### WHAT THE TASK ASKS:
Set down each record below exactly as it stands. Pictures are not part of the copy.

Stored dataset items:
┌────────

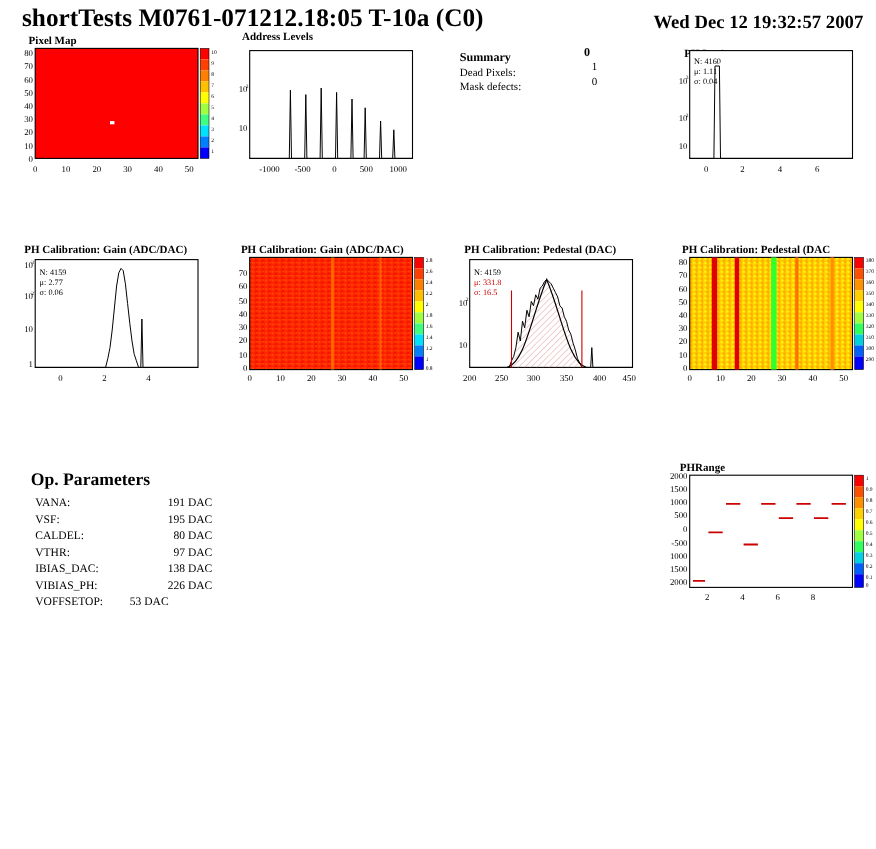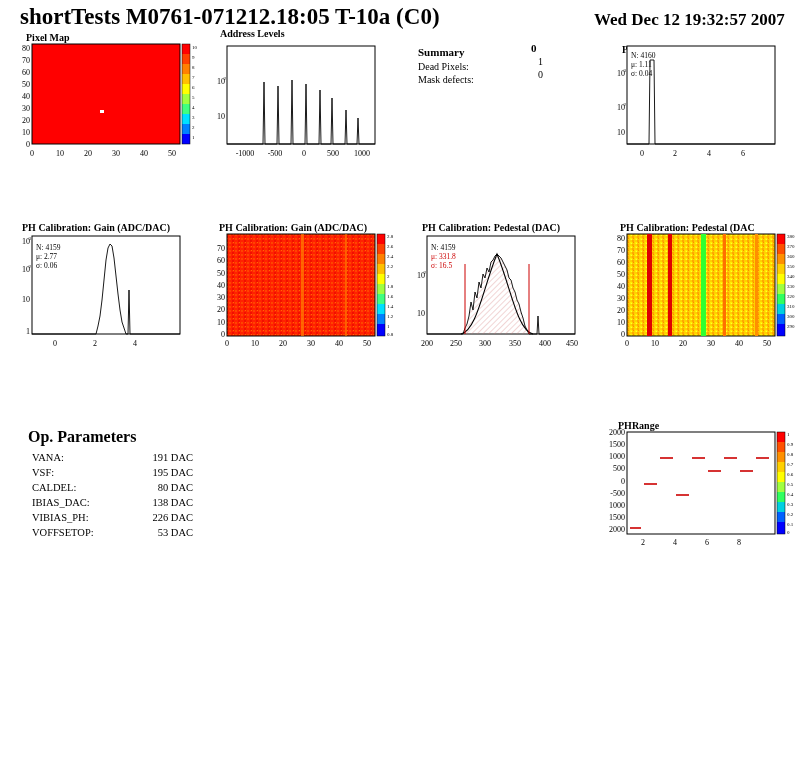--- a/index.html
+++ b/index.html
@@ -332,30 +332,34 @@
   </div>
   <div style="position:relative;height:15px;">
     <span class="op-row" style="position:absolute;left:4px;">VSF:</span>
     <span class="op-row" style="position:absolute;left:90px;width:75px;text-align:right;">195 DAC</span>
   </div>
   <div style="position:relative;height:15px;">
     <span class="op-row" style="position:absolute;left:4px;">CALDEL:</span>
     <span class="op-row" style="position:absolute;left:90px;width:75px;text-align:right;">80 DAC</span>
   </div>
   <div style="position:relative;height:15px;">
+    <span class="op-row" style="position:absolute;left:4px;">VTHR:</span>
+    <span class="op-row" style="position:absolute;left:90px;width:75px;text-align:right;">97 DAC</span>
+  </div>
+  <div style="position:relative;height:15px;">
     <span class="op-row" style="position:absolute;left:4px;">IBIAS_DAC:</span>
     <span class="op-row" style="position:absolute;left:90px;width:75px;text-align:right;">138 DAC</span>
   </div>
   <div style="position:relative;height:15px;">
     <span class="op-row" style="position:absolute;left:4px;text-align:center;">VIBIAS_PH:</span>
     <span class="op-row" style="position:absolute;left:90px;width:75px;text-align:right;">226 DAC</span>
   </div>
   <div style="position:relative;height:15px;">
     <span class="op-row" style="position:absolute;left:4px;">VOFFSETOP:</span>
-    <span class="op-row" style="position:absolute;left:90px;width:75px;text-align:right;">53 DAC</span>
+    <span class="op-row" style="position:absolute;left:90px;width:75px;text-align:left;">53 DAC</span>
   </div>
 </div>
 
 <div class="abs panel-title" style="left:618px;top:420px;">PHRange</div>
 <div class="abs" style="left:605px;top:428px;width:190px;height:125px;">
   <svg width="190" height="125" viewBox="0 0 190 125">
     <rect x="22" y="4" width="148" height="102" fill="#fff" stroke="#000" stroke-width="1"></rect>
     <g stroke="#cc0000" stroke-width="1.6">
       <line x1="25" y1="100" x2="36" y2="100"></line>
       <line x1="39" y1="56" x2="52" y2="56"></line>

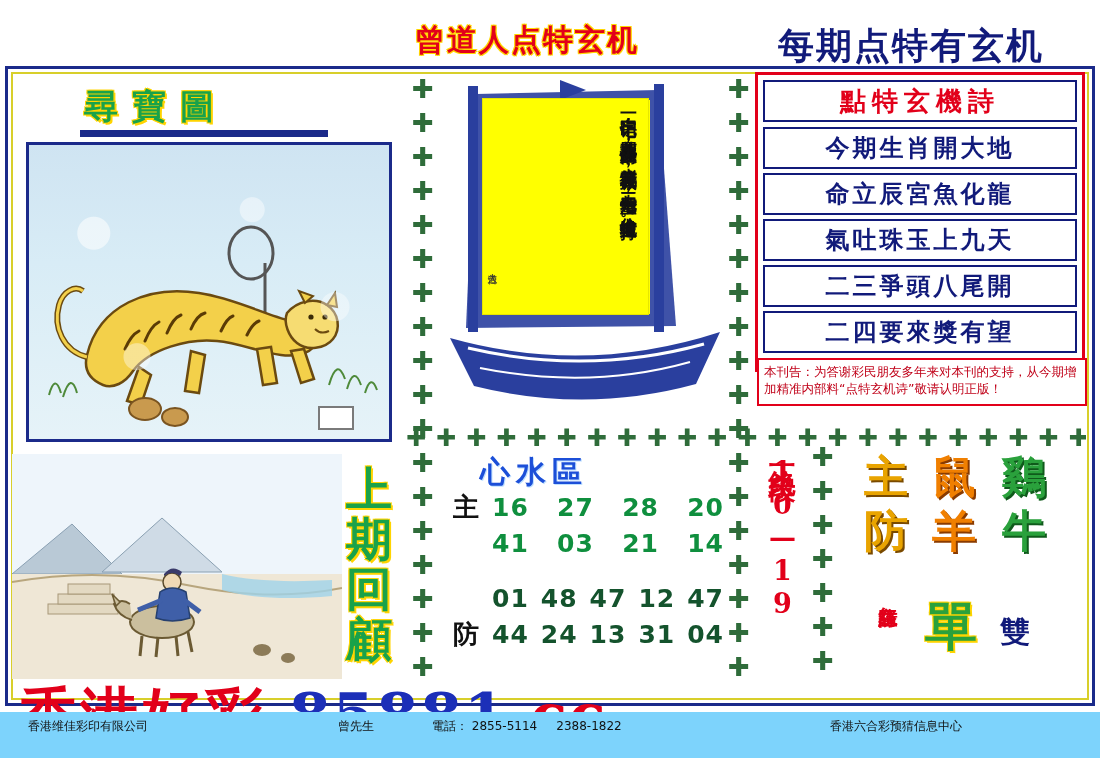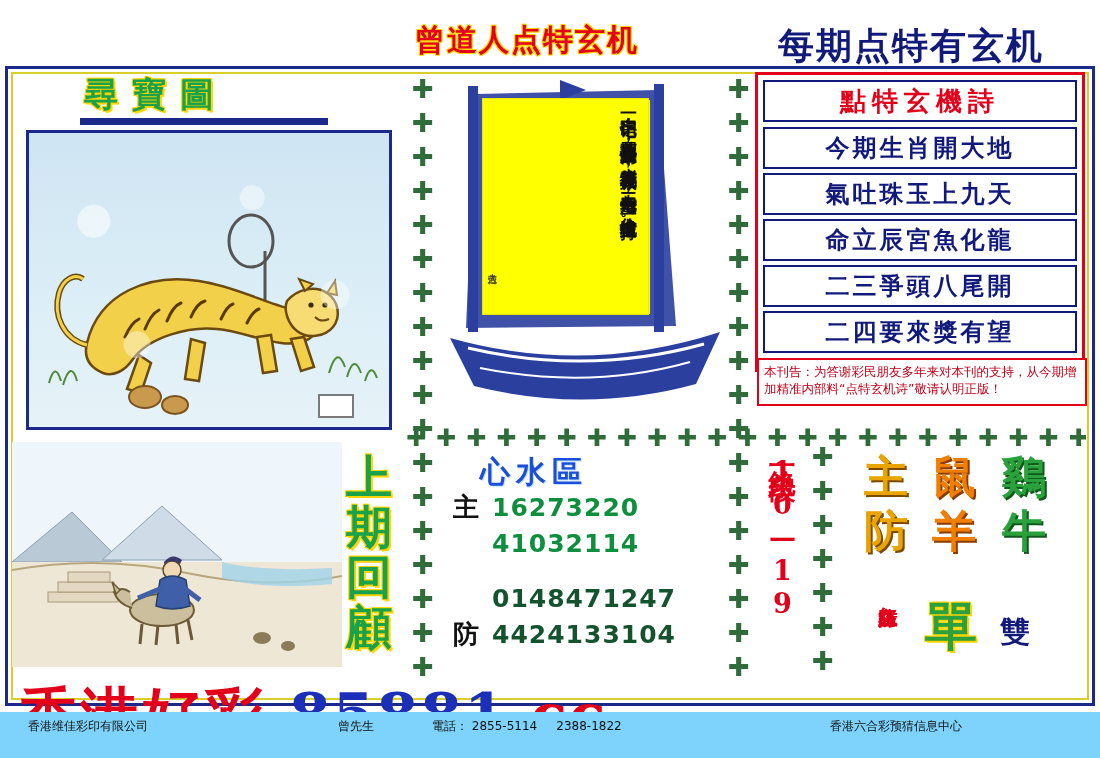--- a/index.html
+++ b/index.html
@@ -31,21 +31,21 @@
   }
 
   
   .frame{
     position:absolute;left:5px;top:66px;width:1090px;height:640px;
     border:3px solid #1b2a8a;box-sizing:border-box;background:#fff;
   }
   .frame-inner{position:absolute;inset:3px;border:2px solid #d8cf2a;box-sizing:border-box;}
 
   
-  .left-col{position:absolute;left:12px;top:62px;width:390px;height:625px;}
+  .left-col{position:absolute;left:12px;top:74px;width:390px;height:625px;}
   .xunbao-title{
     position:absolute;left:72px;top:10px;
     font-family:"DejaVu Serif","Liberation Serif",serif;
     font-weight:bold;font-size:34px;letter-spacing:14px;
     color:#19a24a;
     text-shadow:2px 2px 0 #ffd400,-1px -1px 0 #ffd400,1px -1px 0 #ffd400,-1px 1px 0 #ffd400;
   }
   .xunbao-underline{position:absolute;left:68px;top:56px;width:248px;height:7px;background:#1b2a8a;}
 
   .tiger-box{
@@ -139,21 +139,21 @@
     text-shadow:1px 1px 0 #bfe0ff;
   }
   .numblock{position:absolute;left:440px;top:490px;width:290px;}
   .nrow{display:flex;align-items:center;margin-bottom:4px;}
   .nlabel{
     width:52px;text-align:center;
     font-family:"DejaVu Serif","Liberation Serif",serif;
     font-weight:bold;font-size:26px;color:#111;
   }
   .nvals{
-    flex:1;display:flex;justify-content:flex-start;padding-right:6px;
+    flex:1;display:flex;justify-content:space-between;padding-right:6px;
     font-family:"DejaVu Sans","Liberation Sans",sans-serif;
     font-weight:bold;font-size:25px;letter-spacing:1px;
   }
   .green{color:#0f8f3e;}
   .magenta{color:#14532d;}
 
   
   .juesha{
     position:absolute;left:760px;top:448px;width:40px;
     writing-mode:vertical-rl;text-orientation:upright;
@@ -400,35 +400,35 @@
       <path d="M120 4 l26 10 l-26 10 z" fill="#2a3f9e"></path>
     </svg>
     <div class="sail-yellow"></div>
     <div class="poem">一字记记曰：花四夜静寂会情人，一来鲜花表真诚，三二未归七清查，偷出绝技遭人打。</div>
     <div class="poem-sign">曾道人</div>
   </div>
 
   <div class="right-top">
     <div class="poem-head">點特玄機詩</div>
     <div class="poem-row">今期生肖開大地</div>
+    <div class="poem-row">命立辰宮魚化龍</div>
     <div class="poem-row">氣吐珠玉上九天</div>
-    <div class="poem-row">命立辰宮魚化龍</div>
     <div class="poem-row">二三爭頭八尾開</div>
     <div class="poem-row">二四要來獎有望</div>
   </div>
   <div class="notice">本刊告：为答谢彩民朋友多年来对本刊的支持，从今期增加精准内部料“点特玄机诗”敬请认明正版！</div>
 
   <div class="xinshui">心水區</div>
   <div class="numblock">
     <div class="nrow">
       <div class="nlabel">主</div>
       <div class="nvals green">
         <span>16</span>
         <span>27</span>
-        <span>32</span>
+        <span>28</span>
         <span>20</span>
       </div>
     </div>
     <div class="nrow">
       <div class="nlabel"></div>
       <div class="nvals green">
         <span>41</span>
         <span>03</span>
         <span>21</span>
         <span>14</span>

└────────

### YOUR RESPONSE:
--- a/index.html
+++ b/index.html
@@ -332,30 +332,34 @@
   </div>
   <div style="position:relative;height:15px;">
     <span class="op-row" style="position:absolute;left:4px;">VSF:</span>
     <span class="op-row" style="position:absolute;left:90px;width:75px;text-align:right;">195 DAC</span>
   </div>
   <div style="position:relative;height:15px;">
     <span class="op-row" style="position:absolute;left:4px;">CALDEL:</span>
     <span class="op-row" style="position:absolute;left:90px;width:75px;text-align:right;">80 DAC</span>
   </div>
   <div style="position:relative;height:15px;">
+    <span class="op-row" style="position:absolute;left:4px;">VTHR:</span>
+    <span class="op-row" style="position:absolute;left:90px;width:75px;text-align:right;">97 DAC</span>
+  </div>
+  <div style="position:relative;height:15px;">
     <span class="op-row" style="position:absolute;left:4px;">IBIAS_DAC:</span>
     <span class="op-row" style="position:absolute;left:90px;width:75px;text-align:right;">138 DAC</span>
   </div>
   <div style="position:relative;height:15px;">
     <span class="op-row" style="position:absolute;left:4px;text-align:center;">VIBIAS_PH:</span>
     <span class="op-row" style="position:absolute;left:90px;width:75px;text-align:right;">226 DAC</span>
   </div>
   <div style="position:relative;height:15px;">
     <span class="op-row" style="position:absolute;left:4px;">VOFFSETOP:</span>
-    <span class="op-row" style="position:absolute;left:90px;width:75px;text-align:right;">53 DAC</span>
+    <span class="op-row" style="position:absolute;left:90px;width:75px;text-align:left;">53 DAC</span>
   </div>
 </div>
 
 <div class="abs panel-title" style="left:618px;top:420px;">PHRange</div>
 <div class="abs" style="left:605px;top:428px;width:190px;height:125px;">
   <svg width="190" height="125" viewBox="0 0 190 125">
     <rect x="22" y="4" width="148" height="102" fill="#fff" stroke="#000" stroke-width="1"></rect>
     <g stroke="#cc0000" stroke-width="1.6">
       <line x1="25" y1="100" x2="36" y2="100"></line>
       <line x1="39" y1="56" x2="52" y2="56"></line>

--- a/index.html
+++ b/index.html
@@ -31,21 +31,21 @@
   }
 
   
   .frame{
     position:absolute;left:5px;top:66px;width:1090px;height:640px;
     border:3px solid #1b2a8a;box-sizing:border-box;background:#fff;
   }
   .frame-inner{position:absolute;inset:3px;border:2px solid #d8cf2a;box-sizing:border-box;}
 
   
-  .left-col{position:absolute;left:12px;top:62px;width:390px;height:625px;}
+  .left-col{position:absolute;left:12px;top:74px;width:390px;height:625px;}
   .xunbao-title{
     position:absolute;left:72px;top:10px;
     font-family:"DejaVu Serif","Liberation Serif",serif;
     font-weight:bold;font-size:34px;letter-spacing:14px;
     color:#19a24a;
     text-shadow:2px 2px 0 #ffd400,-1px -1px 0 #ffd400,1px -1px 0 #ffd400,-1px 1px 0 #ffd400;
   }
   .xunbao-underline{position:absolute;left:68px;top:56px;width:248px;height:7px;background:#1b2a8a;}
 
   .tiger-box{
@@ -139,21 +139,21 @@
     text-shadow:1px 1px 0 #bfe0ff;
   }
   .numblock{position:absolute;left:440px;top:490px;width:290px;}
   .nrow{display:flex;align-items:center;margin-bottom:4px;}
   .nlabel{
     width:52px;text-align:center;
     font-family:"DejaVu Serif","Liberation Serif",serif;
     font-weight:bold;font-size:26px;color:#111;
   }
   .nvals{
-    flex:1;display:flex;justify-content:flex-start;padding-right:6px;
+    flex:1;display:flex;justify-content:space-between;padding-right:6px;
     font-family:"DejaVu Sans","Liberation Sans",sans-serif;
     font-weight:bold;font-size:25px;letter-spacing:1px;
   }
   .green{color:#0f8f3e;}
   .magenta{color:#14532d;}
 
   
   .juesha{
     position:absolute;left:760px;top:448px;width:40px;
     writing-mode:vertical-rl;text-orientation:upright;
@@ -400,35 +400,35 @@
       <path d="M120 4 l26 10 l-26 10 z" fill="#2a3f9e"></path>
     </svg>
     <div class="sail-yellow"></div>
     <div class="poem">一字记记曰：花四夜静寂会情人，一来鲜花表真诚，三二未归七清查，偷出绝技遭人打。</div>
     <div class="poem-sign">曾道人</div>
   </div>
 
   <div class="right-top">
     <div class="poem-head">點特玄機詩</div>
     <div class="poem-row">今期生肖開大地</div>
+    <div class="poem-row">命立辰宮魚化龍</div>
     <div class="poem-row">氣吐珠玉上九天</div>
-    <div class="poem-row">命立辰宮魚化龍</div>
     <div class="poem-row">二三爭頭八尾開</div>
     <div class="poem-row">二四要來獎有望</div>
   </div>
   <div class="notice">本刊告：为答谢彩民朋友多年来对本刊的支持，从今期增加精准内部料“点特玄机诗”敬请认明正版！</div>
 
   <div class="xinshui">心水區</div>
   <div class="numblock">
     <div class="nrow">
       <div class="nlabel">主</div>
       <div class="nvals green">
         <span>16</span>
         <span>27</span>
-        <span>32</span>
+        <span>28</span>
         <span>20</span>
       </div>
     </div>
     <div class="nrow">
       <div class="nlabel"></div>
       <div class="nvals green">
         <span>41</span>
         <span>03</span>
         <span>21</span>
         <span>14</span>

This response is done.